Stanford e-Hiroshima was launched in 2019 with the support of the Hiroshima Prefectural Board of Education. It is one of SPICE’s regional programs in Japan.
In 2022–23, Stanford e-Hiroshima enrolled 29 students from 19 high schools across Hiroshima Prefecture. The lessons focused on several topics, including diversity, peace education, environmental issues, and entrepreneurship and Silicon Valley. Students Yoshino Dake and Haruka Koga performed at the highest levels in the course and were chosen as this year’s honorees.
SPICE held an online ceremony on August 7, 2023 to honor Dake and Koga. It began with opening comments by Yumiko Ishii, Advisor for Cultural and Educational Affairs at the Consulate General of Japan in San Francisco. She stated,
I believe the future of Japan–U.S. relations is in the hands of the next generation like you [Yoshino Dake and Haruka Koga], and I hope that young leaders like you will continue to strengthen our countries’ friendship as we move forward. I hope that your study with the program has motivated you to consider an international career involving Japan and the U.S.
Ishii’s opening comments were followed by remarks by Mineko Kobayashi and Noriyo Hayashi, Teacher Consultants at the Hiroshima Prefectural Board of Education. They expressed appreciation for the opportunities that Stanford e-Hiroshima provides students to deepen their critical thinking skills, congratulations to Dake and Koga, and gratitude to course instructor Rylan Sekiguchi.
Sekiguchi followed by introducing his student honorees. He noted that Yoshino Dake is currently a third-year student at Hatsukaichi High School in the city of Hatsukaichi. She is interested in the legal field, and her dream is to help people as an international lawyer. He noted, “Yoshino’s final research project was extremely well researched and formatted, with an impressive list of references in both Japanese and English.” Dake followed by presenting her award-winning research project, titled “What Can Japan Learn from the History of Discrimination Against Immigrants in the U.S.?”
Following Dake’s presentation, Sekiguchi introduced Haruka Koga, who is currently a third-year student at Hiroshima High School. Koga hopes to work in a job related to international peace and equality. Sekiguchi commented, “Throughout the course, Haruka was extremely active on the online Discussion Boards, always sharing extensive, well-researched posts every lesson, to everyone’s benefit. Her participation made the course better for everyone.” Koga then presented her award-winning research project, titled “What We Can Do to Reduce Food Waste.” After their outstanding presentations, both Dake and Koga skillfully fielded questions from the audience, several of which focused on comparisons between U.S. and Japanese society and culture. What became obvious is how much they both came to learn about the importance of perspective-taking.

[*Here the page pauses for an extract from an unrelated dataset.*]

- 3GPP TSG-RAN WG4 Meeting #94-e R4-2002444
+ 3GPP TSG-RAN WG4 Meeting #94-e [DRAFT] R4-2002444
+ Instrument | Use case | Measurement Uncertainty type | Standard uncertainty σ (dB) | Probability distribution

Throughout the ceremony, I was fully aware that the day prior to the ceremony (August 6th) marked the 78th anniversary of the atomic bombing of Hiroshima. In my closing comments, I noted that as a Japanese American with ancestral roots in Hiroshima, this time of the year is always very emotionally challenging for me. During World War II, I had relatives in both the United States and Hiroshima. Seeing the interaction between students and Board of Education staff from Hiroshima and SPICE/Stanford staff and guests from the United States made me feel very hopeful that our two countries will continue to join hands in both challenging as well as happy times and that the future of U.S.–Japan relations remains very bright. I agree with Yumiko Ishii that “the future of Japan–U.S. relations is in the hands of the next generation.” Fortunately, we have future leaders like Yoshino Dake and Haruka Koga at the forefront of the next generation.
SPICE is grateful to Governor Hidehiko Yuzaki for his vision and leadership and Superintendent Rie Hirakawa and High School Guidance Division Director Hiroyuki Ono for their support. SPICE extends its appreciation to Teacher Consultants Mineko Kobayashi and Noriyo Hayashi of the Hiroshima Prefectural Board of Education for their regular communication with Stanford e-Hiroshima Instructor Rylan Sekiguchi.